─── Input for this task

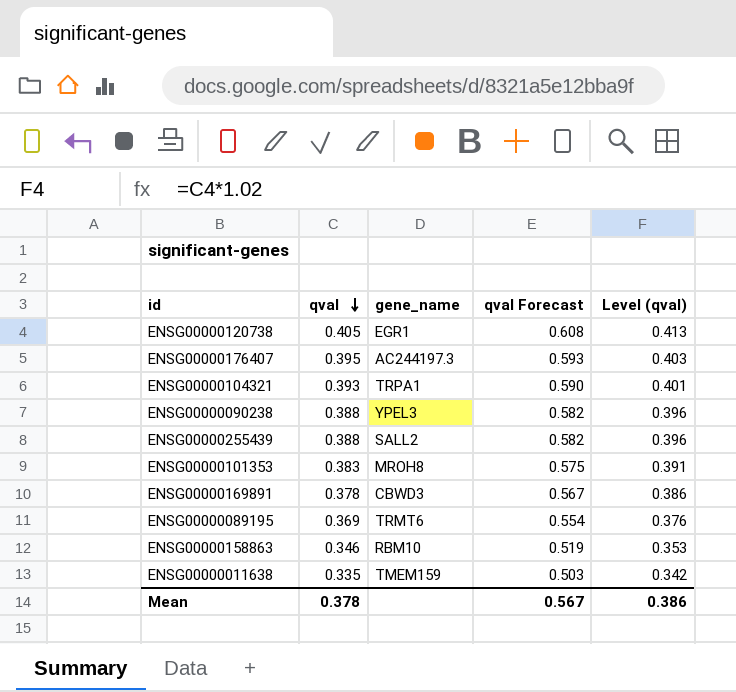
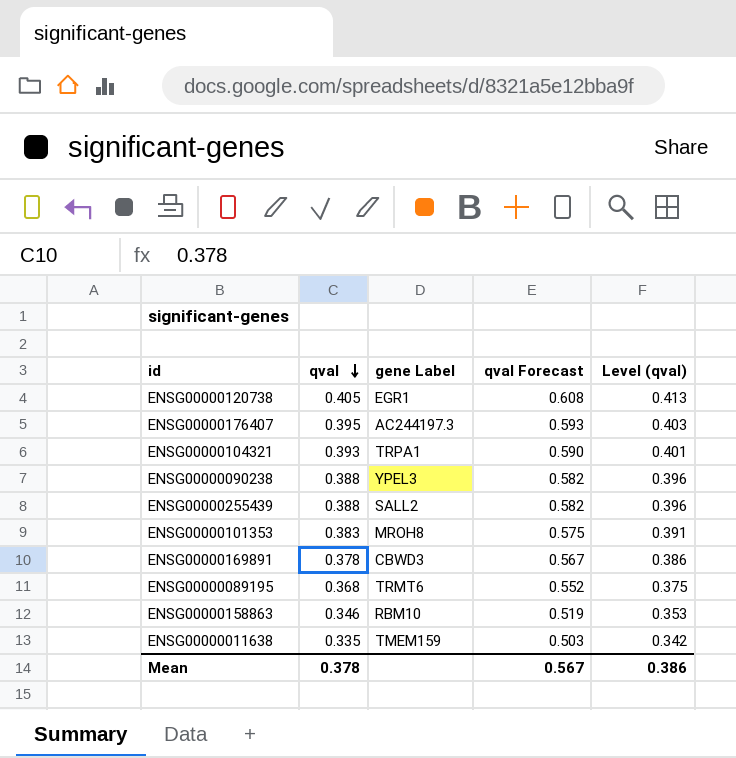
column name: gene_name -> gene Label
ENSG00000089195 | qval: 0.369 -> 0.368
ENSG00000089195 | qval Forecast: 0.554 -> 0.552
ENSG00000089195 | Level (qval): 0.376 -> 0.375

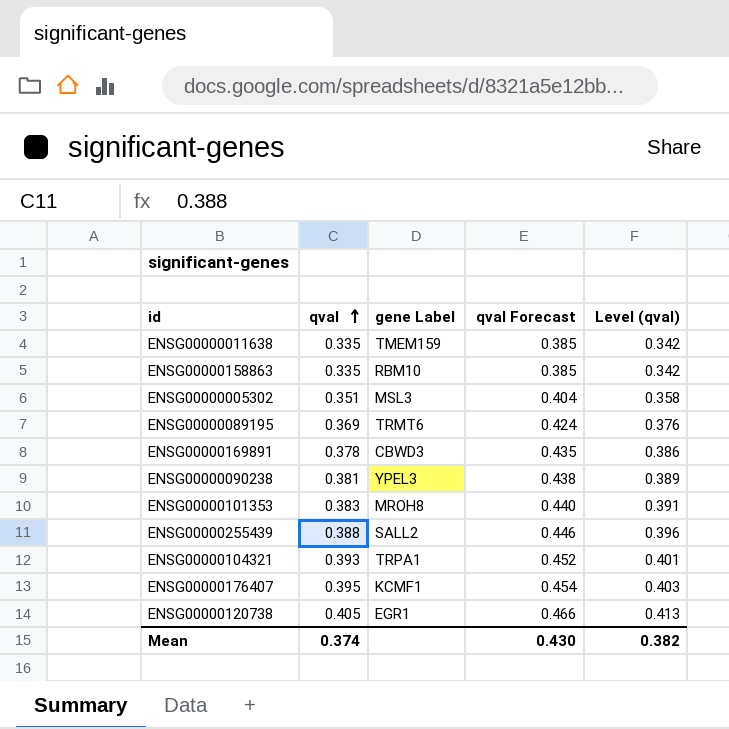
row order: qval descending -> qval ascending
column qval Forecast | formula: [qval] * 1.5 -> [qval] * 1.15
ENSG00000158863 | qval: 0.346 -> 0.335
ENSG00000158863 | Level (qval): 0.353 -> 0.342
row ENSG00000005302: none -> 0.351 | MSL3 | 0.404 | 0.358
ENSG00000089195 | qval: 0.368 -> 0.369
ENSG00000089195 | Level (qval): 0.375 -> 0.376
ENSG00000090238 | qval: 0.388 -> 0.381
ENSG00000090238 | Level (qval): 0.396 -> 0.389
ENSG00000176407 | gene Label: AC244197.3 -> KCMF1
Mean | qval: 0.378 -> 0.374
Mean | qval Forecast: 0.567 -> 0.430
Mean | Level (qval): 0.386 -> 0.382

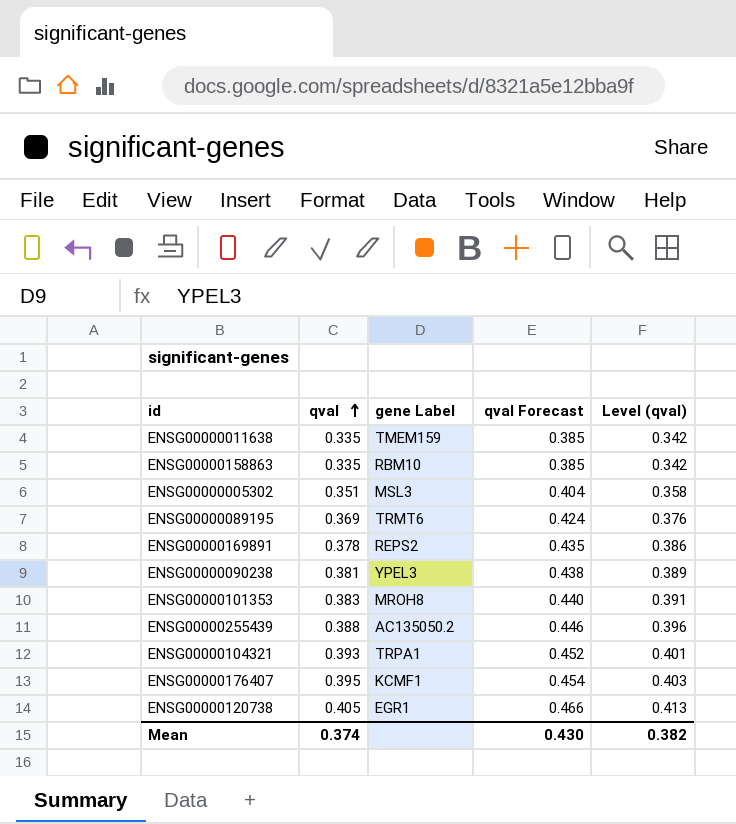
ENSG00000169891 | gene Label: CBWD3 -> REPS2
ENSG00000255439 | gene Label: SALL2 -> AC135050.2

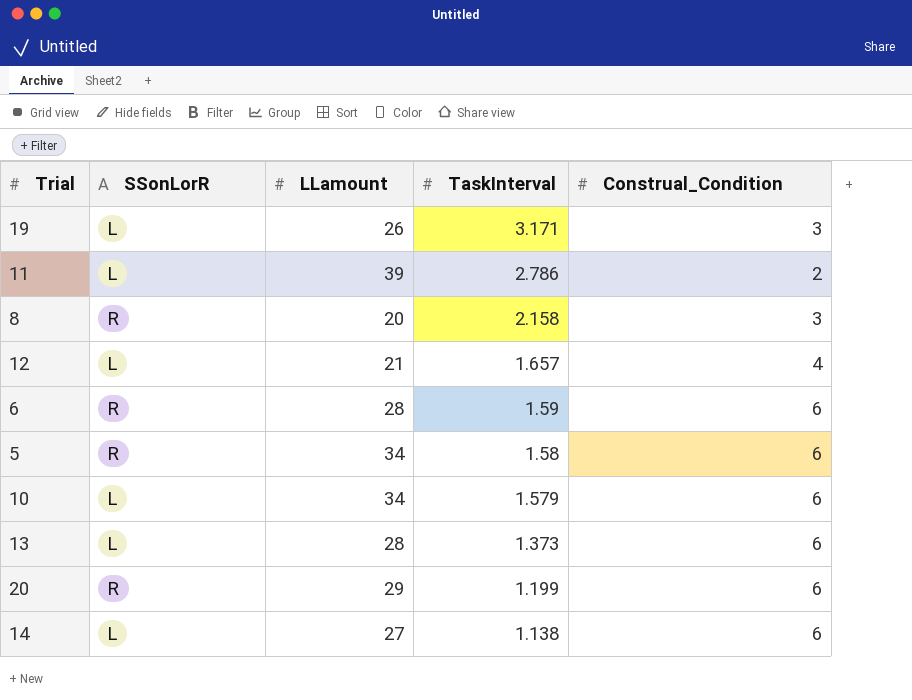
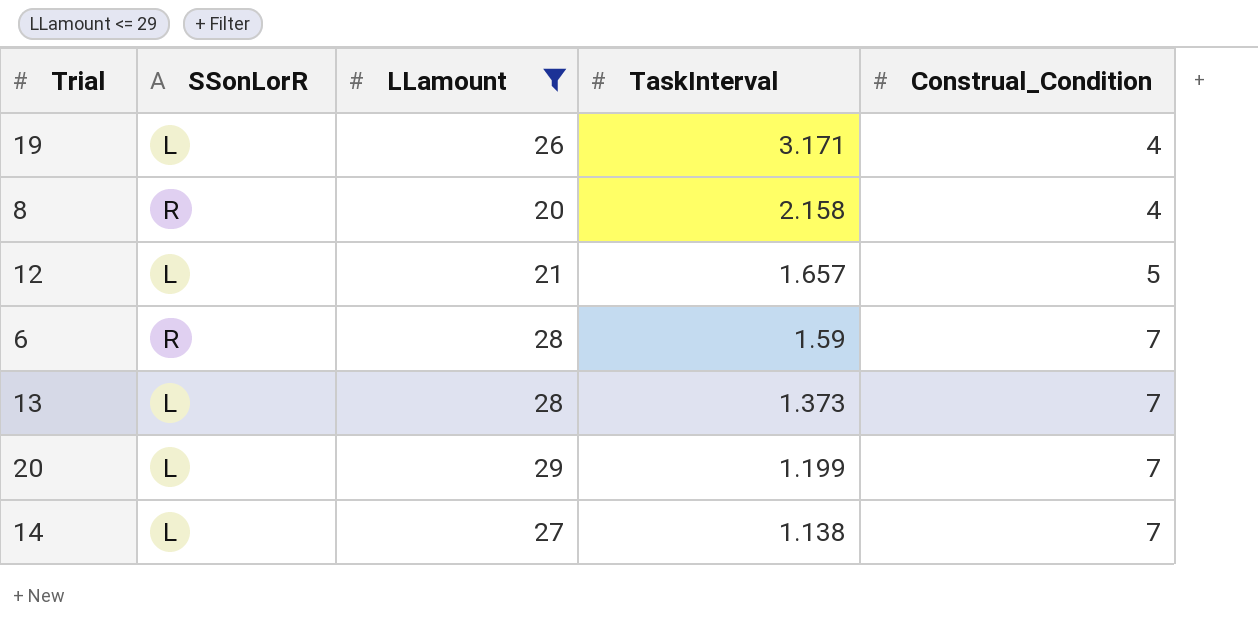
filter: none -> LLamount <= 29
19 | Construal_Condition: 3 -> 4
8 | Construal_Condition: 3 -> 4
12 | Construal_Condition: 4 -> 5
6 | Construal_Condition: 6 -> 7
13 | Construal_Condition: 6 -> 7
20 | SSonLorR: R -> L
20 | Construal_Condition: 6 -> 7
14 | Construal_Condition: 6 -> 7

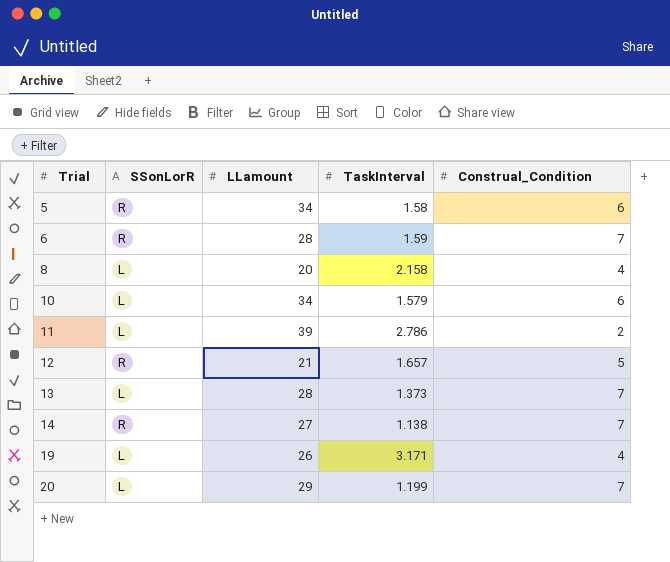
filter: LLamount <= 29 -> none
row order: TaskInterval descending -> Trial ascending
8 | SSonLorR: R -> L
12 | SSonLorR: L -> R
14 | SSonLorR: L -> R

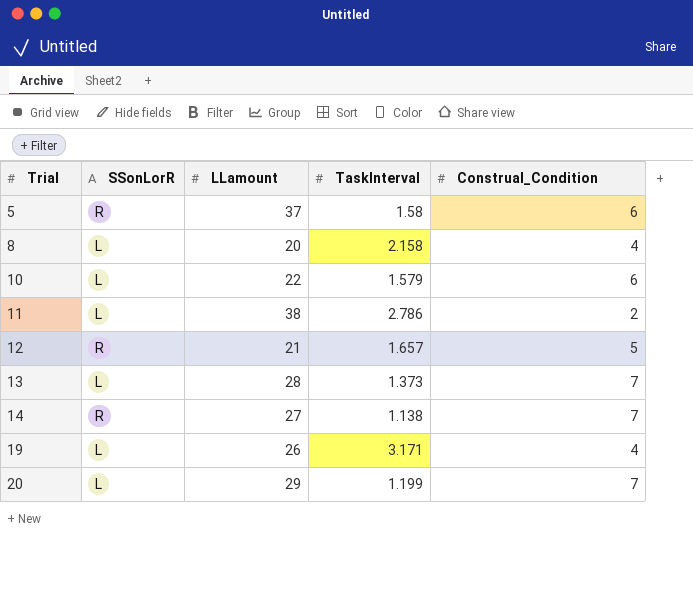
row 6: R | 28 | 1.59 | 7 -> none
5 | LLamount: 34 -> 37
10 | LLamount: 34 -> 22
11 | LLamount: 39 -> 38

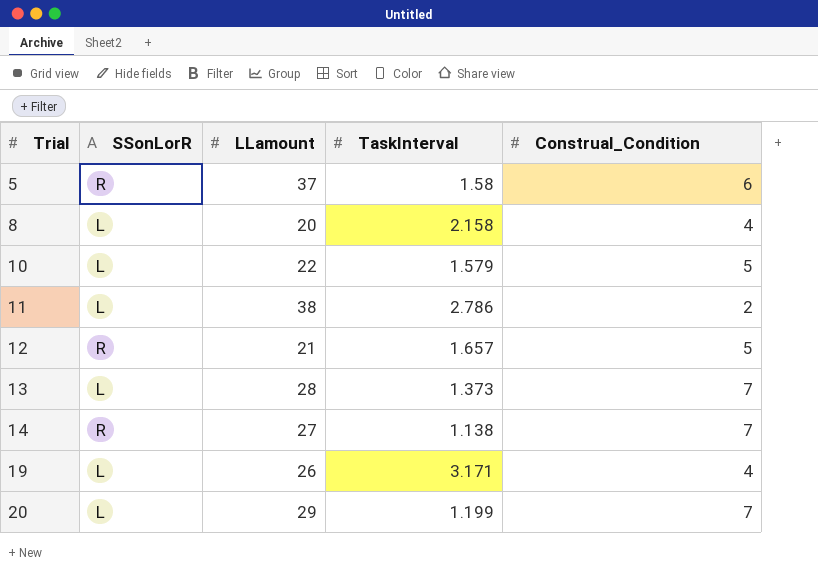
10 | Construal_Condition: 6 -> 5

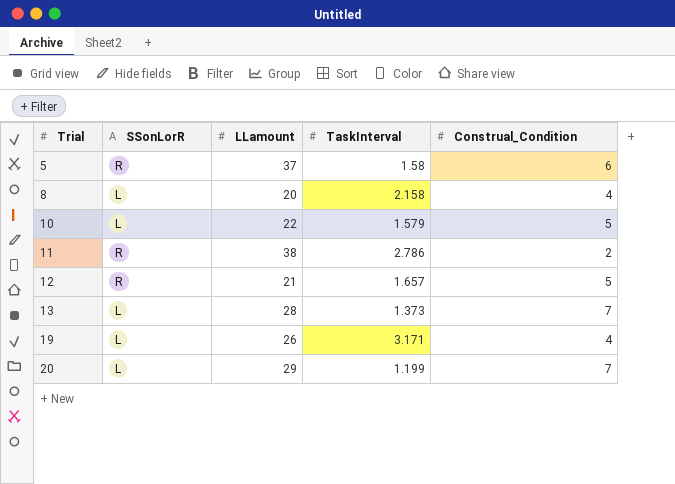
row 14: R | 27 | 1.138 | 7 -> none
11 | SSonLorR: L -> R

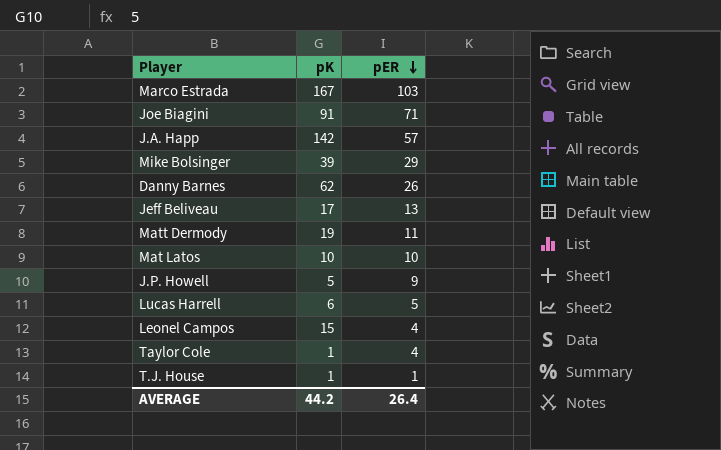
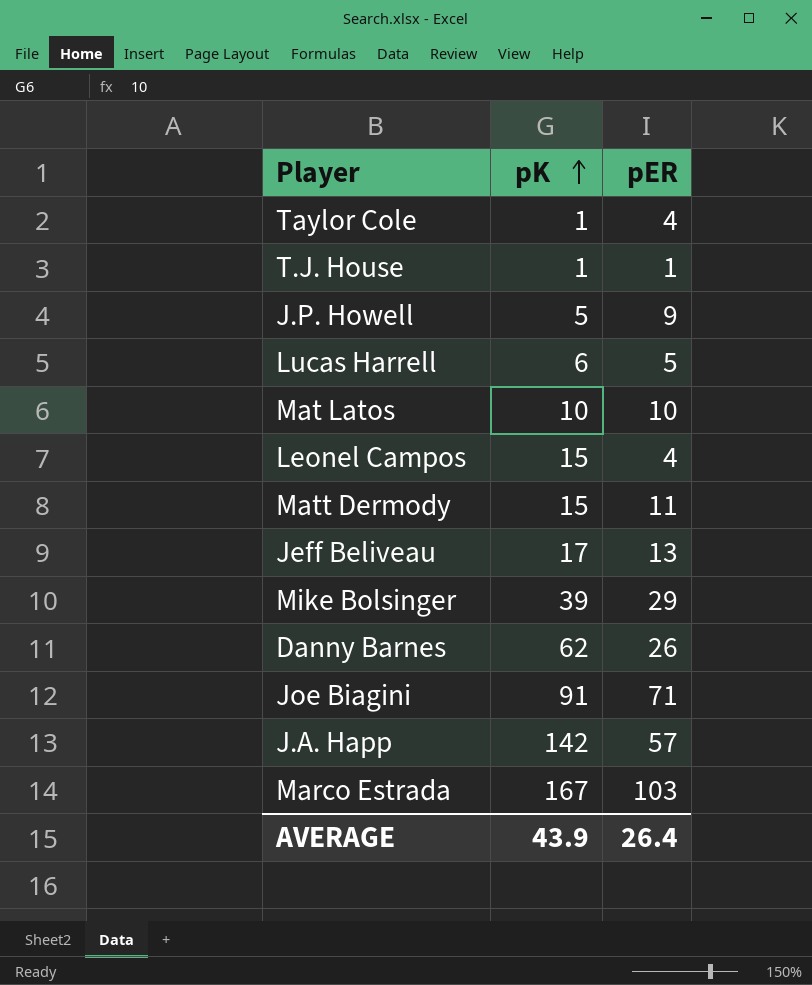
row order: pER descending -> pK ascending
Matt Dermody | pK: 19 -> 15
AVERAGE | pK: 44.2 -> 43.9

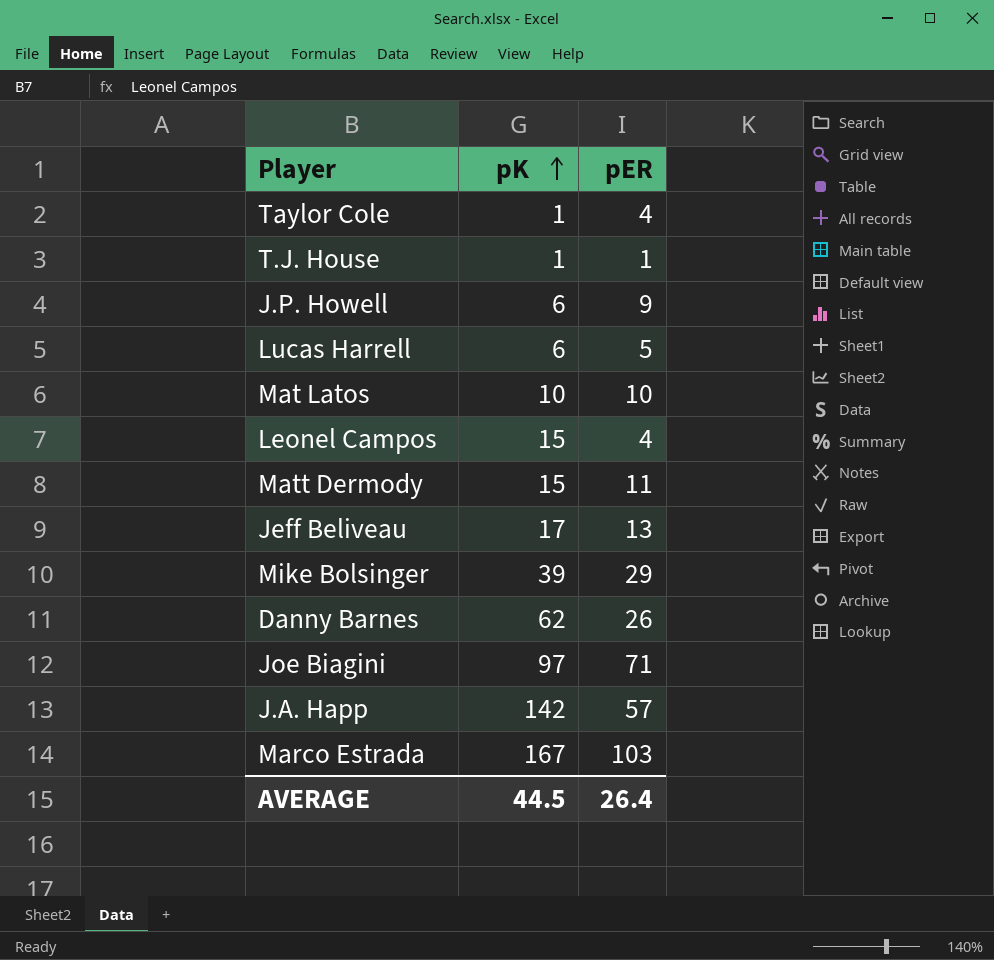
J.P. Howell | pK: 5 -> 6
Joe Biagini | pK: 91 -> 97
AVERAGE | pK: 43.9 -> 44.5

──────

Exercise> Across the entries, how many lines hold the word "descending"? Say only the number.

Answer to the exercise> 3